*** Task data Section Begins ***
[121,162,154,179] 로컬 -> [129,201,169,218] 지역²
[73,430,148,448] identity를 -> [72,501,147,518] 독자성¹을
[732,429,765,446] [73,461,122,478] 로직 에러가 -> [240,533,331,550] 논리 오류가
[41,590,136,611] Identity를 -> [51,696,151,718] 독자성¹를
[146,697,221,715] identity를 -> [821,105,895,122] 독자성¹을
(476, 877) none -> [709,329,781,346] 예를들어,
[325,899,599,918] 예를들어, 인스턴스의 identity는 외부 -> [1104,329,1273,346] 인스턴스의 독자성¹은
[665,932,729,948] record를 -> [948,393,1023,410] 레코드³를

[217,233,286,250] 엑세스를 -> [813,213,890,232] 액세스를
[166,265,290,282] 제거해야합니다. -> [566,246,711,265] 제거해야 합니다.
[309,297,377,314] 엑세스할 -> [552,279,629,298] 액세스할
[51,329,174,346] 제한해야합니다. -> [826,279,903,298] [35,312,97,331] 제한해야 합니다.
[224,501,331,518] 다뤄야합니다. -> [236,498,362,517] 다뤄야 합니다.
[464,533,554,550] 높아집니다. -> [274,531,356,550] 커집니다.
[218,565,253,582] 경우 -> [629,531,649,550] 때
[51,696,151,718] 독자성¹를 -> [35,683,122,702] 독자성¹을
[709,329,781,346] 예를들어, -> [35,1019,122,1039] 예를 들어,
*** Task data Section Ends ***
From the entries above, print the lines beginning at the one with "[41,590,136,611] Identity를 ->" and stopping after the one with "[217,233,286,250] 엑세스를 ->", exactly as written and with nothing else.

[41,590,136,611] Identity를 -> [51,696,151,718] 독자성¹를
[146,697,221,715] identity를 -> [821,105,895,122] 독자성¹을
(476, 877) none -> [709,329,781,346] 예를들어,
[325,899,599,918] 예를들어, 인스턴스의 identity는 외부 -> [1104,329,1273,346] 인스턴스의 독자성¹은
[665,932,729,948] record를 -> [948,393,1023,410] 레코드³를

[217,233,286,250] 엑세스를 -> [813,213,890,232] 액세스를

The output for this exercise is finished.